Whether it’s the hummers or the turkey vultures, World Migratory Bird Day (formerly International Migratory Bird Day) occurs the second Saturday in May and is a day to celebrate the return of migratory birds by getting outside and identifying different species in our neighborhoods. Meeker is home to 37 confirmed breeding bird species, with 80 total species documented, according to the 2016 Colorado Breeding Bird Atlas. That’s 20 more confirmed species than were listed in the previous atlas.
Need to identify a bird? Ask a current or former Meeker Elementary School student. They’re likely to know more about local birds than the average adult, thanks to 15 years of cooperation between the Meeker Elementary, Barone Middle School, the Blanco Ranger District and wildlife biologist Mary Cunningham.
“It’s my favorite time of the year,” Cunningham said. For the last 15 years she has directed educational programs for fourth through eighth-graders centered around Migratory Bird Day. Students view a PowerPoint presentation related to the year’s theme, fourth graders compete in a coloring contest, and individual sections of each grade go on a two-hour bird watching field trip with Cunningham, starting at the school and culminating at Circle Park. This year’s conservation theme is “Year of the Bird.”

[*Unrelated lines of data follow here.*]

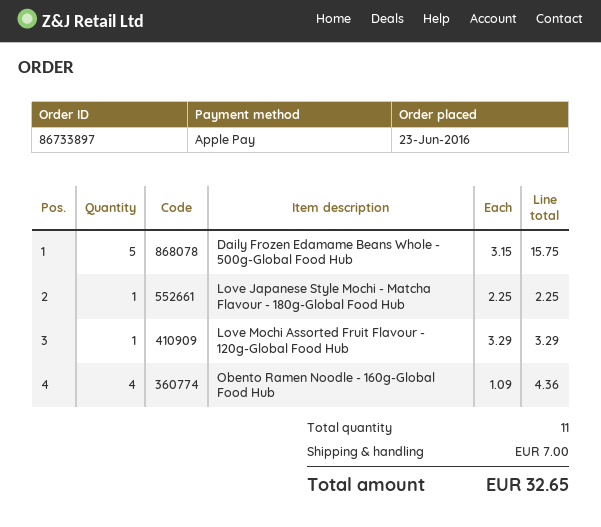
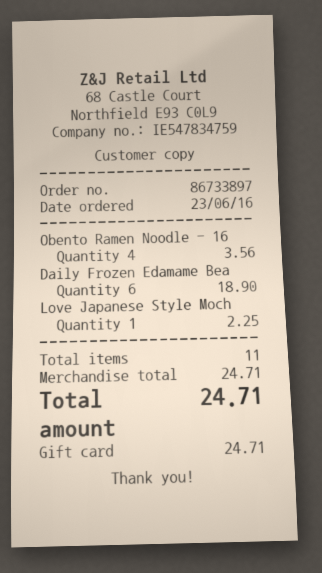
payment method: Apple Pay -> gift card
Daily Frozen Edamame Beans Whole - 500g-Global Food Hub: 5 for 15.75 -> 6 for 18.90
Love Mochi Assorted Fruit Flavour - 120g-Global Food Hub: 1 for 3.29 -> none
Obento Ramen Noodle - 160g-Global Food Hub: 4 for 4.36 -> 4 for 3.56
shipping: 7.00 -> none
total: 32.65 -> 24.71

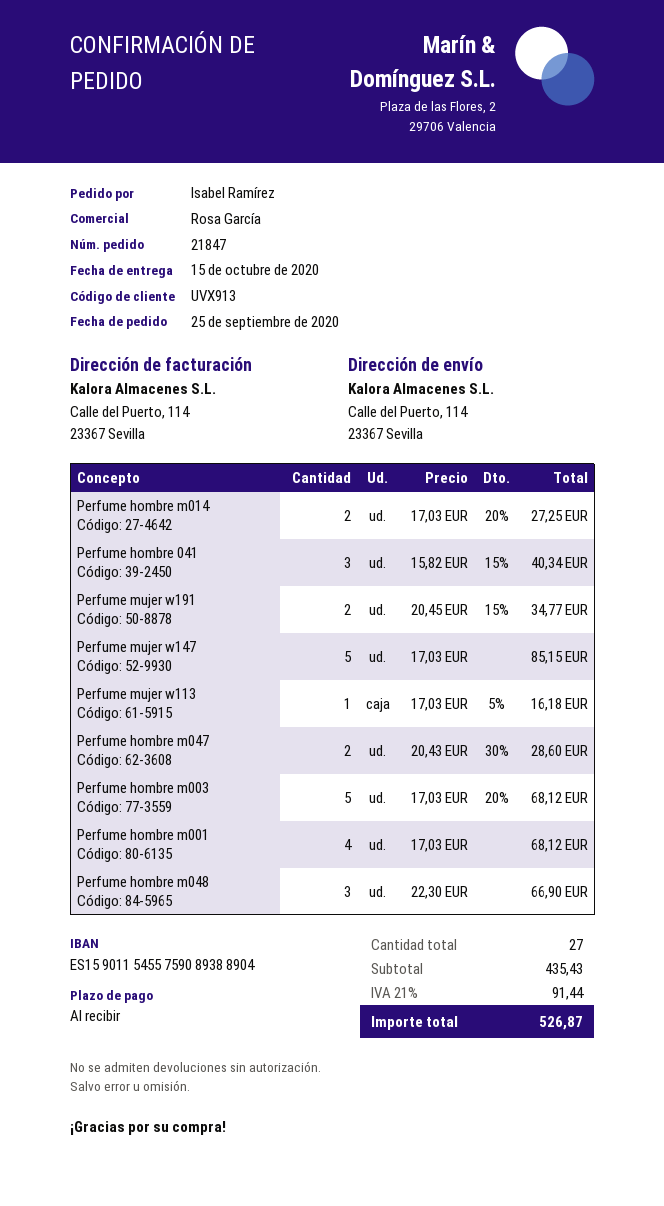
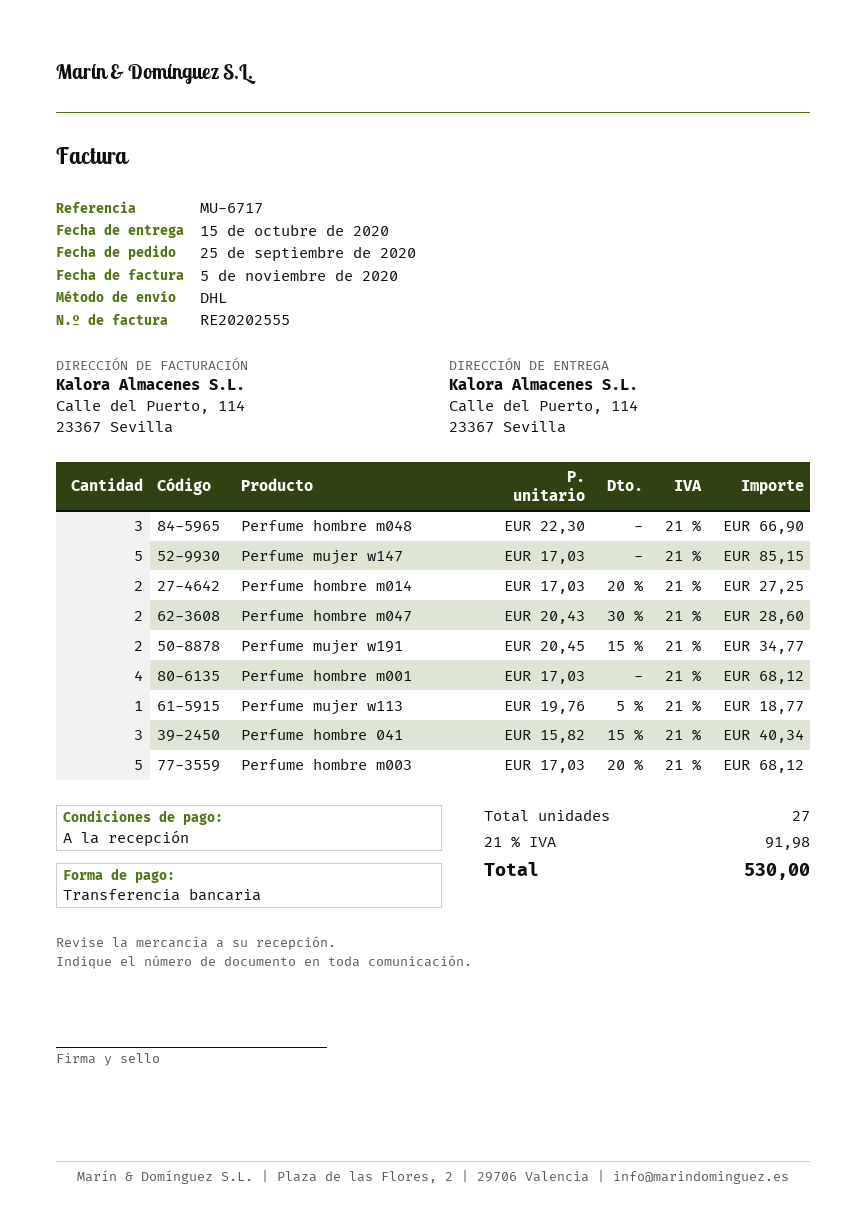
Perfume mujer w113: 1 x 17.03 - 5% = 16.18 -> 1 x 19.76 - 5% = 18.77
tax: 21% = 91.44 -> 21% = 91.98
total: 526.87 -> 530.00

Cunningham said the groups typically identify 20-30 species by sight and sound, using auto-focus binoculars that give students a chance to see the birds up close. In 2007 the district received a “More Kids in the Woods” grant to purchase 25 pair of the binoculars, and have been awarded another grant to buy 25 much-needed replacements this year.
New this year is a pilot program with Meeker High School biology students to study the long-term trends of breeding bird species in and around Meeker, and to assist with the elementary school field trips.

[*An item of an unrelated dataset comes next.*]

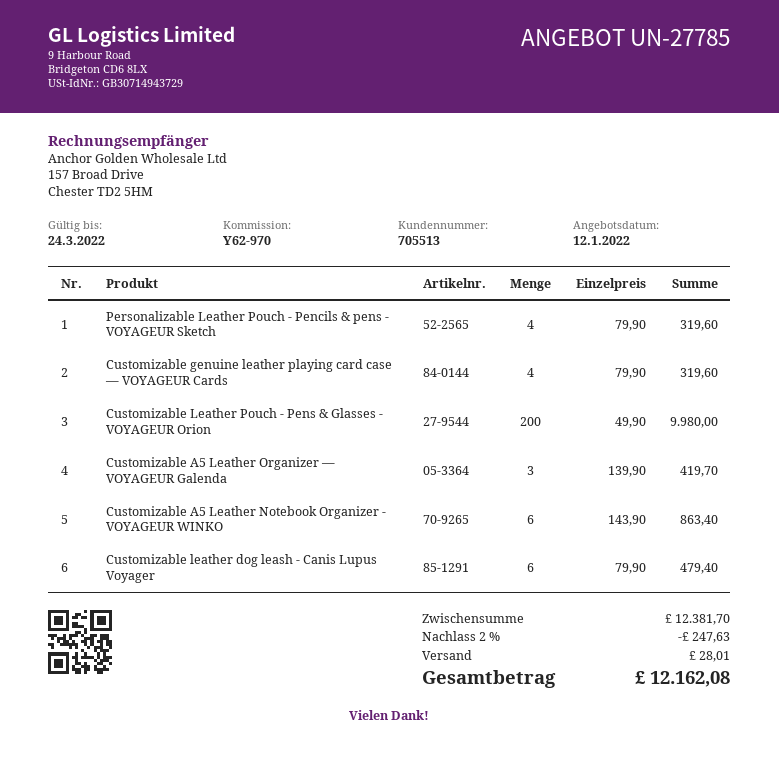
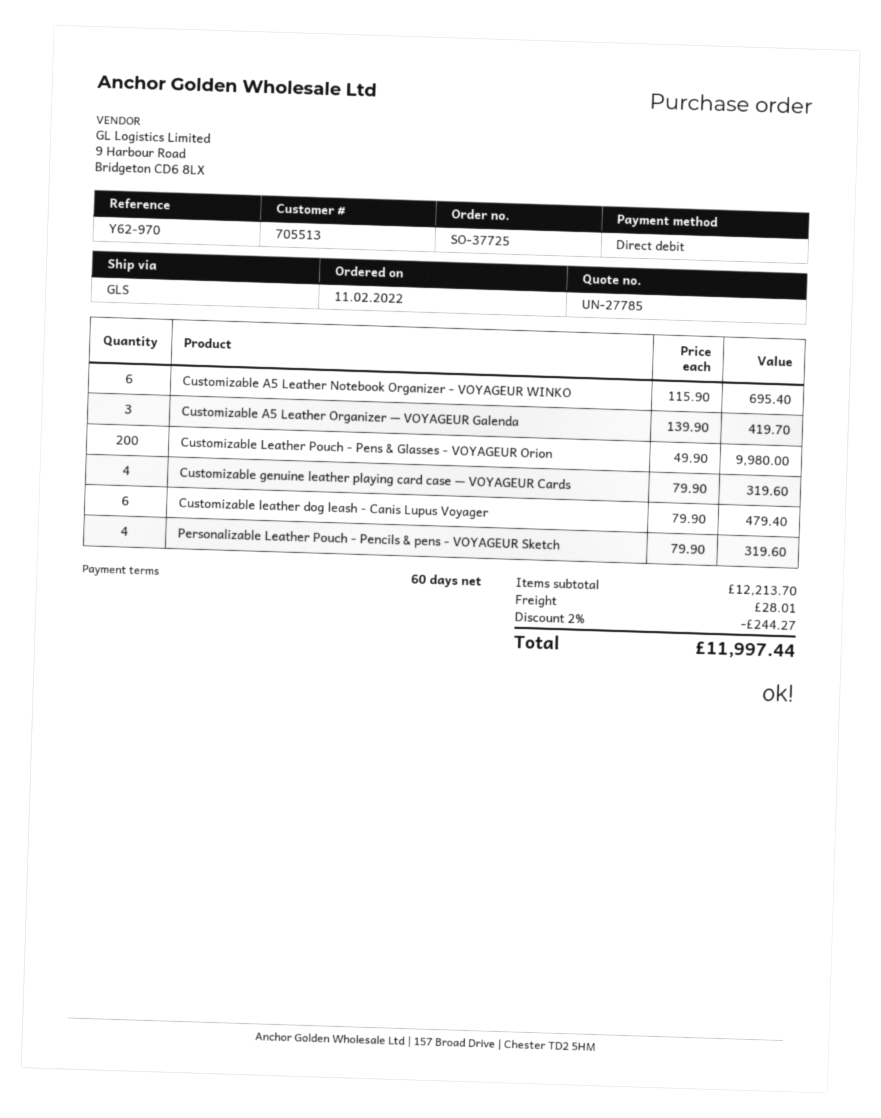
Customizable A5 Leather Notebook Organizer - VOYAGEUR WINKO: 6 x 143.90 = 863.40 -> 6 x 115.90 = 695.40
subtotal: 12381.70 -> 12213.70
discount: 2% = 247.63 -> 2% = 244.27
total: 12162.08 -> 11997.44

Last year Meeker Elementary School and the Blanco Ranger District received an award from Environment for the Americas, the parent organization that hosts World Migratory Bird Day for their support of bird conservation education. Cunningham was awarded the Educator of the Year award at a reception held at the Amazonian Gallery of the Smithsonian National Zoo in Washington, D.C.
Not all migratory species are welcomed back with open arms. Colorado ranchers have reported an increase in the number of raven attacks on livestock, while town residents have reported more turkey vultures coming in to roost at night. Both breeds are protected under federal law.

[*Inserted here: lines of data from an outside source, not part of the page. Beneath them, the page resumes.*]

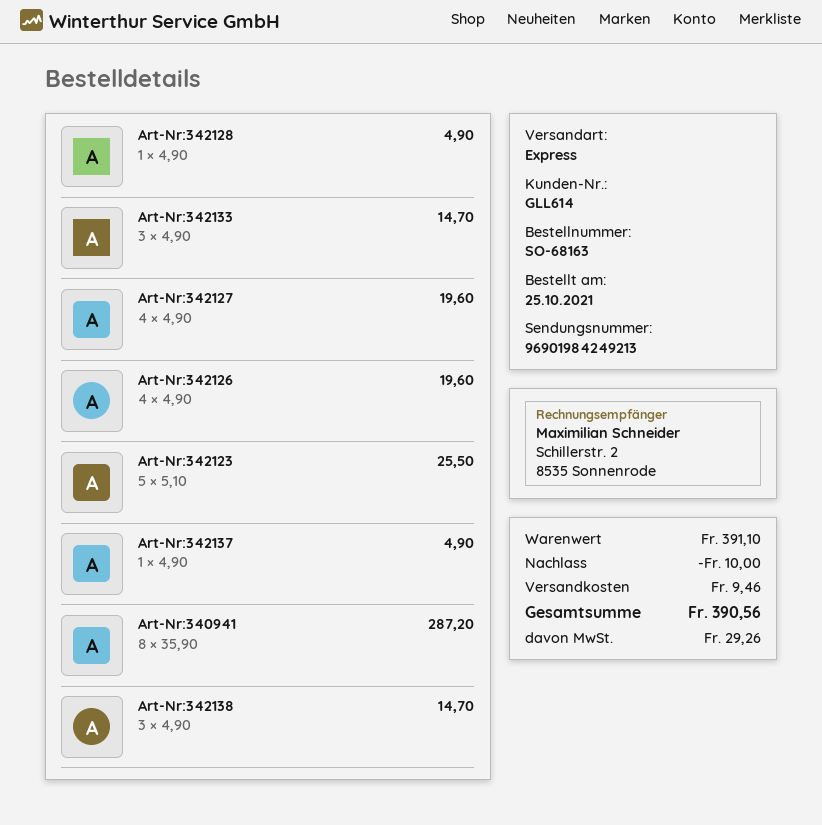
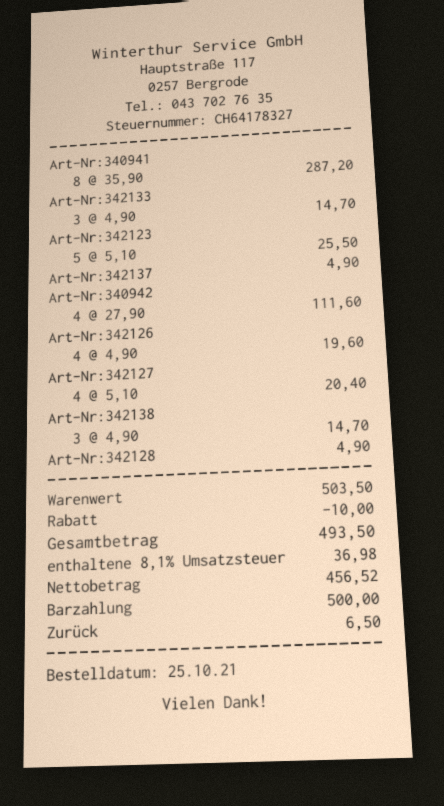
Art-Nr:342127: 4 x 4.90 = 19.60 -> 4 x 5.10 = 20.40
Art-Nr:340942: none -> 4 x 27.90 = 111.60
subtotal: 391.10 -> 503.50
shipping: 9.46 -> none
tax: 29.26 -> 36.98
total: 390.56 -> 493.50

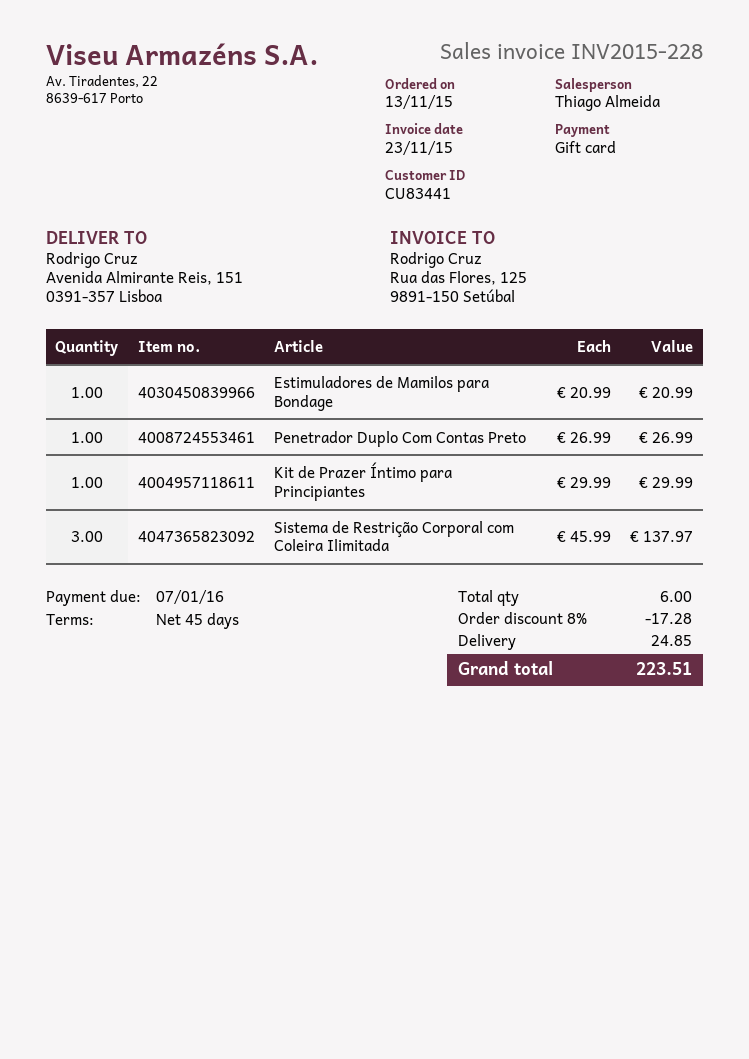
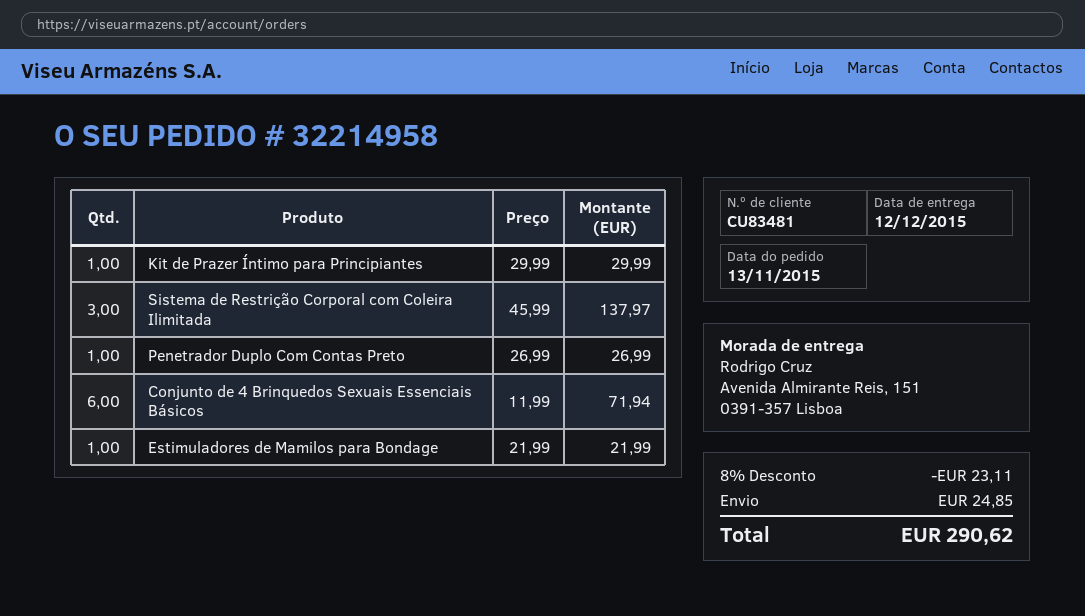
customer number: CU83441 -> CU83481
Estimuladores de Mamilos para Bondage: 1 x 20.99 = 20.99 -> 1 x 21.99 = 21.99
Conjunto de 4 Brinquedos Sexuais Essenciais Básicos: none -> 6 x 11.99 = 71.94
discount: 8% = 17.28 -> 8% = 23.11
total: 223.51 -> 290.62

According to Cunningham, the number of ravens in the state has increased by 18 percent, which probably accounts for the additional reports of attacks. The only recourse for livestock producers is to hire USDA Wildlife Service officers to mitigate the species when they become a nuisance.
“They’re just doing what comes naturally to them,” Cunningham said. “You can’t anthropomorphize animals as good or bad. They’re just animals.”